Мы шли по набережной Невы, и я вдруг вспомнил, как в 1916 году, когда Леонид Андреев был сотрудником «Русской Воли» - он мчался тут же на дребезжащем авто, увидел меня, выскочил и стал говорить, какое у него теперь могучее здоровье. «Вот мускулы, попробуйте!» А между тем он был в то время смертельно болен, у него ни к черту не годилось сердце, он был весь зеленый, одна рука почему-то не действовала. Я сказал об этом Зощенке. «Нет, нет, со мною этого не будет». Когда он волнуется или говорит о задушевном, он произносит «г» по-украински, очень мягко.
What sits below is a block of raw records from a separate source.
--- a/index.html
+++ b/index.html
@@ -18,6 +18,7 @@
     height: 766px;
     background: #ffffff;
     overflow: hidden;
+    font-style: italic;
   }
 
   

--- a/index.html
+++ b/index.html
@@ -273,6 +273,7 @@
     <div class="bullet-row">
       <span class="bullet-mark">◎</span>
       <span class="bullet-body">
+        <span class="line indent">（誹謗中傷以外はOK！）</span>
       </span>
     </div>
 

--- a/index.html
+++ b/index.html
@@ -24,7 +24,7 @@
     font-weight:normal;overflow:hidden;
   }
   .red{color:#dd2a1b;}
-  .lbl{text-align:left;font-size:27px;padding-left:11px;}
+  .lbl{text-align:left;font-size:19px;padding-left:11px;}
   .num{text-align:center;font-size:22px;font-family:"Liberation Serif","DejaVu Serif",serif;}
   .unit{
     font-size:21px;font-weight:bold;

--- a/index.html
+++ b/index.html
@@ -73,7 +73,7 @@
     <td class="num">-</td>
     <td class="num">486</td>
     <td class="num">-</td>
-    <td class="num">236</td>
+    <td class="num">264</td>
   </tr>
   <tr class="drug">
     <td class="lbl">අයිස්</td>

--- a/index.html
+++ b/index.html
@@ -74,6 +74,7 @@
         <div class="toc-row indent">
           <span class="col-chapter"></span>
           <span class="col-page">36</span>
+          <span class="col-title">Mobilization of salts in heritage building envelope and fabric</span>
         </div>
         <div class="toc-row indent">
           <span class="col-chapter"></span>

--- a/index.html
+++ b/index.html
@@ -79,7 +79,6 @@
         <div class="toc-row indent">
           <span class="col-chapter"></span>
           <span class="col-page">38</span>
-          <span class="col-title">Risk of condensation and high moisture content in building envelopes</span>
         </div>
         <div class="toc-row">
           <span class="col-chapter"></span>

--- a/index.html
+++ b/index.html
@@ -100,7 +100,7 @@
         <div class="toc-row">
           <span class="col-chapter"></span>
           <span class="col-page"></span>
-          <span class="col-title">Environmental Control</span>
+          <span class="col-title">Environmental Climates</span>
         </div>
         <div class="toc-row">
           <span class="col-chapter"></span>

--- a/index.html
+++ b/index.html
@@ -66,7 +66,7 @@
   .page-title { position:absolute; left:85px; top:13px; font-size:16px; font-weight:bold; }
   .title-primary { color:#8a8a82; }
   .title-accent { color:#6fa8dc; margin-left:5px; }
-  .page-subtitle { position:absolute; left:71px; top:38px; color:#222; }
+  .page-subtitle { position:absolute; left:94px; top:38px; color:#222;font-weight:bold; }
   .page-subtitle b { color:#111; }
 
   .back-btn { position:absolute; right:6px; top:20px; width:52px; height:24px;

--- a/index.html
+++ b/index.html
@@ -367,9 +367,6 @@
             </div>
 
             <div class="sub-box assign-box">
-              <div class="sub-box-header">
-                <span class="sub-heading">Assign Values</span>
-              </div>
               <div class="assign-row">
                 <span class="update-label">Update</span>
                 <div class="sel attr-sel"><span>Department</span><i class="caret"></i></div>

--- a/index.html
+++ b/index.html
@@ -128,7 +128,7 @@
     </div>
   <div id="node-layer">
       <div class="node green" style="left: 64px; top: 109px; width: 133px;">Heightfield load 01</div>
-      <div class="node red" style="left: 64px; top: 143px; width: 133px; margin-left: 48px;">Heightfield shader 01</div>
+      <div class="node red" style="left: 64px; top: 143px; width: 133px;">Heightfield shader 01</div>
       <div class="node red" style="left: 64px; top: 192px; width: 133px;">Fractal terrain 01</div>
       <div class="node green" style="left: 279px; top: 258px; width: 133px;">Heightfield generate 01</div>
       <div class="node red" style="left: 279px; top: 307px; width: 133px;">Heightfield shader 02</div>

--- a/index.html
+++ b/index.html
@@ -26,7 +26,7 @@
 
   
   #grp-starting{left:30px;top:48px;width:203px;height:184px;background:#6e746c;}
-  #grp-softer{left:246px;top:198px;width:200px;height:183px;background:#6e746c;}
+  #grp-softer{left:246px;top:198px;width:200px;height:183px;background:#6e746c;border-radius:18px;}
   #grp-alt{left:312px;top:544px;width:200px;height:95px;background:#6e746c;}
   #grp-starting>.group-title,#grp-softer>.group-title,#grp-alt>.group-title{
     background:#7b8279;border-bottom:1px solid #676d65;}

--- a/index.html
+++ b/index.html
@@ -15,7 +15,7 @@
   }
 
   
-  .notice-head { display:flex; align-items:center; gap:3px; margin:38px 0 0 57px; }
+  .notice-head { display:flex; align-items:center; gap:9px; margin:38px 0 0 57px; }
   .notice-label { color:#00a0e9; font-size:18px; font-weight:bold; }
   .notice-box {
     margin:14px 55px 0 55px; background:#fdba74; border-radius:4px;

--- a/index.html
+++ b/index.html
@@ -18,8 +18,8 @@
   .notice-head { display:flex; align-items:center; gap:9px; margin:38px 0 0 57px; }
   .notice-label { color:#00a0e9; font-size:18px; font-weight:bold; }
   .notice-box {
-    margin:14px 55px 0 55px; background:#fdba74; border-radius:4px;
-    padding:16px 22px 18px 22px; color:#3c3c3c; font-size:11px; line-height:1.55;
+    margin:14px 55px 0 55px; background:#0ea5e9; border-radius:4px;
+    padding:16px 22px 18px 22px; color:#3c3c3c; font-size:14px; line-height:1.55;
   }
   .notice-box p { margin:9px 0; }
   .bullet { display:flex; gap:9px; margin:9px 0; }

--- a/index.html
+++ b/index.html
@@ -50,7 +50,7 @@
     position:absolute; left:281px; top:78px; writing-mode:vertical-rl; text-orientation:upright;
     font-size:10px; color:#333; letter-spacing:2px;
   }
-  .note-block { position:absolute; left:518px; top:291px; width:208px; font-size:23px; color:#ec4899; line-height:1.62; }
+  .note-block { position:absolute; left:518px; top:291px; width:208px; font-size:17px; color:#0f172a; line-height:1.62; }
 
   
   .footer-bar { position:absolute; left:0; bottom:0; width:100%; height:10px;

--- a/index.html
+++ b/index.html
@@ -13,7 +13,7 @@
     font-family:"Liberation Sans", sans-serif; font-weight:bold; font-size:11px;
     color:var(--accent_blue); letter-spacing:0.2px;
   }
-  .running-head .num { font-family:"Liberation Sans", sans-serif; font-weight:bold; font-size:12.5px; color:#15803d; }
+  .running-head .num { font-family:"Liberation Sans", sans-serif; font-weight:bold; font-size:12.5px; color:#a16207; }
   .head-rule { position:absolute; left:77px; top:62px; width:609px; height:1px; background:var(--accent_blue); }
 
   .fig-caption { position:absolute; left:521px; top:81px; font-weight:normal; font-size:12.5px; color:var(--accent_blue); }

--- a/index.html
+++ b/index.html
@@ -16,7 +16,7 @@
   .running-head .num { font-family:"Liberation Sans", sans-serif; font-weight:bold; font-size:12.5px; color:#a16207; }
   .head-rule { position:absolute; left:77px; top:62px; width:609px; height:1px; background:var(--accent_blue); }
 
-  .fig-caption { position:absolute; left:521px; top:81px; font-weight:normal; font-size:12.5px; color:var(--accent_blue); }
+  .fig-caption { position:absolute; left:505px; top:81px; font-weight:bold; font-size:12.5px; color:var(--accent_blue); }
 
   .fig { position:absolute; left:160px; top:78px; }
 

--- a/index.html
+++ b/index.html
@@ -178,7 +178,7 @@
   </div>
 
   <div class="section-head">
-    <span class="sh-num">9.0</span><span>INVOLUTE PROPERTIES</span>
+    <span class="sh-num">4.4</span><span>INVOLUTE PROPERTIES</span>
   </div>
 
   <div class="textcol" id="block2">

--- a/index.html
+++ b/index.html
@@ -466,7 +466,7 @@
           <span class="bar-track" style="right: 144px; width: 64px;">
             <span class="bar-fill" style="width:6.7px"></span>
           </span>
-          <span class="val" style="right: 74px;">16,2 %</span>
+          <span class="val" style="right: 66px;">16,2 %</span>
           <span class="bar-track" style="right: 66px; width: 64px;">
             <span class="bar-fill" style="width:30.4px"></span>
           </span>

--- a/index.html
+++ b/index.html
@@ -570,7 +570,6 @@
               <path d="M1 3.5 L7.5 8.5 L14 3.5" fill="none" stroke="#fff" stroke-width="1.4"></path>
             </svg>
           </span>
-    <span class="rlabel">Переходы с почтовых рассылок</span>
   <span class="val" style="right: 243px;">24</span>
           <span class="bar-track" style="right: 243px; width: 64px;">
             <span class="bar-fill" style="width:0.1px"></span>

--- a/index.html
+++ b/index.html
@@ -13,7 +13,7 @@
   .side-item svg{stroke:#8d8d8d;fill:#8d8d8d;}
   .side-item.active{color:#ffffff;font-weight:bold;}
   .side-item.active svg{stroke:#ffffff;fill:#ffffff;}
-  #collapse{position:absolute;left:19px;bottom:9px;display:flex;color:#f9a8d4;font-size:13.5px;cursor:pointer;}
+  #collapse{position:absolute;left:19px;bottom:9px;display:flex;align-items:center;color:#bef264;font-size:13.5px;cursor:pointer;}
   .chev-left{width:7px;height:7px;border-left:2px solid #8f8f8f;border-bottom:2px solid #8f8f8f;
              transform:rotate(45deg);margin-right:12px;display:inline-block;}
«Ах, я только что был на Волге, и там вышла со мною смешная история! По Волге проехал какой-то субъект, выдававший себя за Зощенко. И в него, в поддельного Зощенко, влюбилась какая-то девица. Все сидела у него в каюте. И теперь пишет письма мне, спрашивает, зачем я не пишу ей, жалуется на бедность - ужасно! И, как на грех, это письмо вскрыла моя жена. Теперь я послал этой девице свой портрет, чтобы она убедилась, что я тут ни при чем».
Мы пришли к Радлову, Ник. Эрн. Радлов только что встал. Накануне он пьянствовал у Толстого. До 6 часов утра. Ничего не пил - кроме водки и шампанского. По пьяному делу было у него столкновение с Щеголевым - очень мучительное. Щеголев говорил о ГПУ, что для партийного человека ГПУ учреждение не одиозное. Радлов хотел защитить противоположную точку зрения: «Ну, представьте себе, Павел Елисеевич, что вы сами служите в ГПУ». Жене Щеголева показалось, что Радлов обвиняет его в службе там, и она подняла скандал, т. к. тоже была пьяна. «Кончилось все миром, я объяснился, поцеловал у нее длань, но нехорошо». Рассматривали мы книгу, которую изготовили «Радлов и Зощенко» - «Веселые изобретения» - очень смешную. Книга будет иметь колоссальный успех. «Вы знаете, сколько тысяч моей последней книжки напечатала «Красная Газета»? - говорит Зощенко надменно. - 92 тысячи!> - «Но там много слабых рассказов!> - говорю я. «Нет! - отвечает Зощенко. - Там есть рассказ о матери и дочери и проч. Теперь я не слушаю, если меня бранят... Как меня бранили, когда я стал писать свои маленькие рассказы, - особенно были недовольны Мих. Слонимский и Федин... Нет, я публику знаю и не ошибаюсь... нет!»
Это он говорил на обратном пути, а у Радлова больше молчал, т. к. Радлов взялся написать большой его портрет для будущей книги о нем, которая выходит в «Академии». Портрет Радлову не очень удался «после вчерашнего», но говорил он прекрасно - о Лебедеве Влад. Вас. «Лебедев страстно предан своему делу, но относится к живописи как к вещи. Вещи же он любит, как картины, - ходил два месяца за одним иностранцем, чтобы купить у того его башмаки».
Впрочем, скоро мы с Зощенко пошли обратно. Он говорил о той книге, что выходит о нем в «Асаdemии»: «Я послушал вашего совета и сказал в предисловии, что моя статья о себе была читана в виде доклада, чтобы не подумали, что я специально написал ее для этой книжки».
Жаловался, что читатели не понимают его «Сантиментальных повестей».